• EXERCISE DATA:
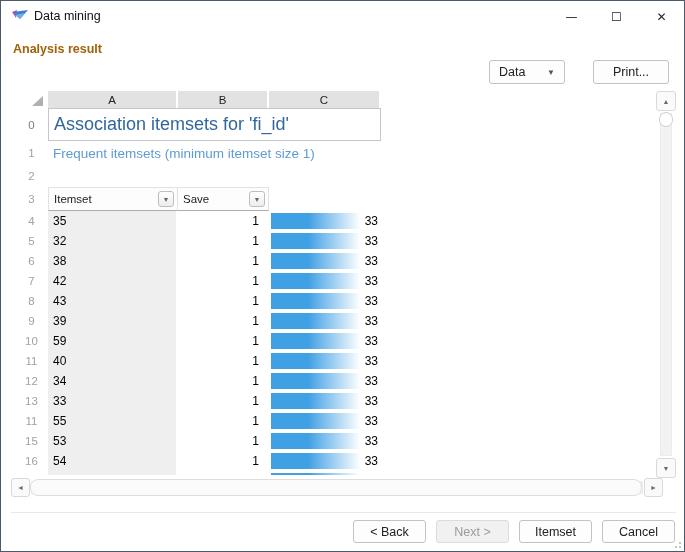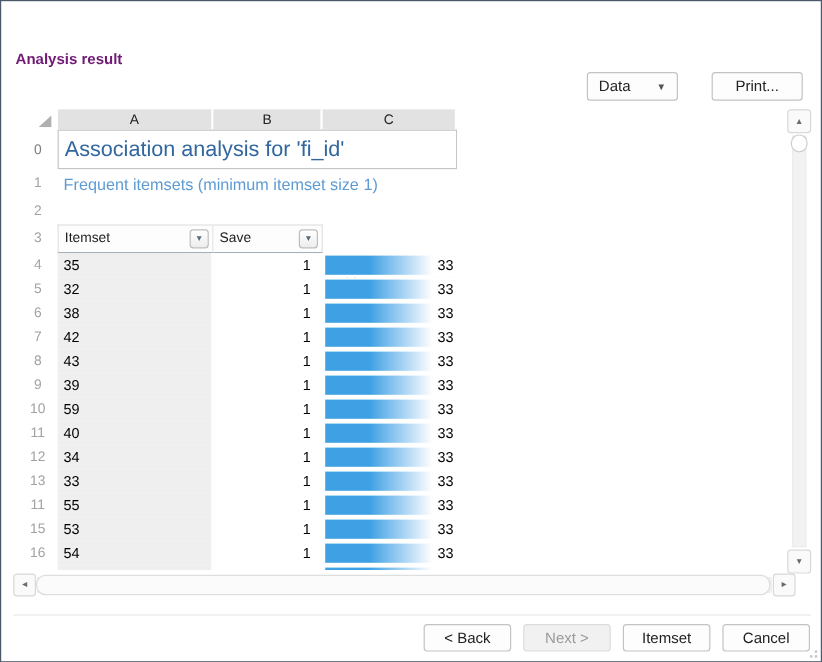--- a/index.html
+++ b/index.html
@@ -85,6 +85,25 @@
 
 <div class="win">
 
+  <div class="titlebar">
+    <svg class="app-icon" viewBox="0 0 18 15">
+      <polygon points="1,3 6,1 5,9" fill="#c94fb0"></polygon>
+      <polygon points="2,3 17,1 9,10" fill="#3a7fd0"></polygon>
+      <polygon points="4,6 14,4 9,10" fill="#6fb0e8"></polygon>
+    </svg>
+    <span class="title-text">Data mining</span>
+    <div class="winbtns">
+      <button class="winbtn">
+          <span class="glyph">—</span>
+        </button>
+      <button class="winbtn">
+          <span class="glyph">☐</span>
+        </button>
+      <button class="winbtn">
+          <span class="glyph">✕</span>
+        </button>
+    </div>
+  </div>
 
   <div class="subtitle">Analysis result</div>
 

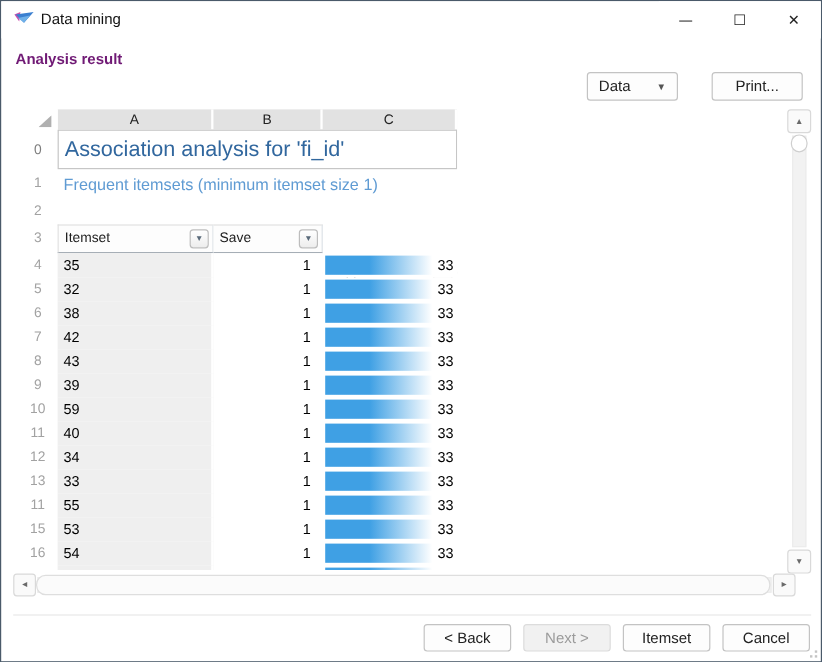--- a/index.html
+++ b/index.html
@@ -14,7 +14,7 @@
   .winbtn { width:45px; height:31px; display:flex; align-items:center; justify-content:center; font-size:13px; color:#222; background:#fff; border:none; cursor:default; }
   .winbtn .glyph { font-family:"DejaVu Sans", sans-serif; font-size:12px; }
 
-  .subtitle { position:absolute; left:12px; top:41px; font-size:12.5px; font-weight:bold; color:#701a75; }
+  .subtitle { position:absolute; left:12px; top:41px; font-size:12.5px; font-weight:bold; color:#a16207; }
 
   
   .btn { background:#fdfdfd; border:1px solid #c3c3c3; border-radius:3px; font-size:12.5px; color:#222; display:flex; align-items:center; justify-content:center; cursor:default; font-family:"Liberation Sans", sans-serif; }

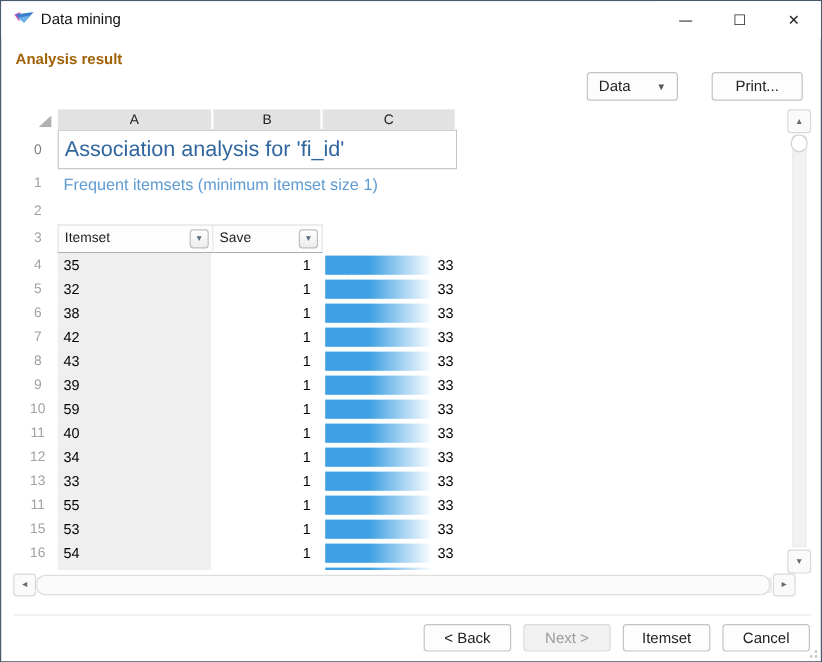--- a/index.html
+++ b/index.html
@@ -129,7 +129,7 @@
 
     <div class="grow row0">
       <div class="rn dark">0</div>
-      <div class="titlecell">Association analysis for 'fi_id'</div>
+      <div class="titlecell">Association itemsets for 'fi_id'</div>
     </div>
 
     <div class="grow row1">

• TASK ITEM: Each entry needs to be returned verbatim, with its pictures left out.

• REPLY:
--- a/index.html
+++ b/index.html
@@ -85,6 +85,25 @@
 
 <div class="win">
 
+  <div class="titlebar">
+    <svg class="app-icon" viewBox="0 0 18 15">
+      <polygon points="1,3 6,1 5,9" fill="#c94fb0"></polygon>
+      <polygon points="2,3 17,1 9,10" fill="#3a7fd0"></polygon>
+      <polygon points="4,6 14,4 9,10" fill="#6fb0e8"></polygon>
+    </svg>
+    <span class="title-text">Data mining</span>
+    <div class="winbtns">
+      <button class="winbtn">
+          <span class="glyph">—</span>
+        </button>
+      <button class="winbtn">
+          <span class="glyph">☐</span>
+        </button>
+      <button class="winbtn">
+          <span class="glyph">✕</span>
+        </button>
+    </div>
+  </div>
 
   <div class="subtitle">Analysis result</div>
 

--- a/index.html
+++ b/index.html
@@ -14,7 +14,7 @@
   .winbtn { width:45px; height:31px; display:flex; align-items:center; justify-content:center; font-size:13px; color:#222; background:#fff; border:none; cursor:default; }
   .winbtn .glyph { font-family:"DejaVu Sans", sans-serif; font-size:12px; }
 
-  .subtitle { position:absolute; left:12px; top:41px; font-size:12.5px; font-weight:bold; color:#701a75; }
+  .subtitle { position:absolute; left:12px; top:41px; font-size:12.5px; font-weight:bold; color:#a16207; }
 
   
   .btn { background:#fdfdfd; border:1px solid #c3c3c3; border-radius:3px; font-size:12.5px; color:#222; display:flex; align-items:center; justify-content:center; cursor:default; font-family:"Liberation Sans", sans-serif; }

--- a/index.html
+++ b/index.html
@@ -129,7 +129,7 @@
 
     <div class="grow row0">
       <div class="rn dark">0</div>
-      <div class="titlecell">Association analysis for 'fi_id'</div>
+      <div class="titlecell">Association itemsets for 'fi_id'</div>
     </div>
 
     <div class="grow row1">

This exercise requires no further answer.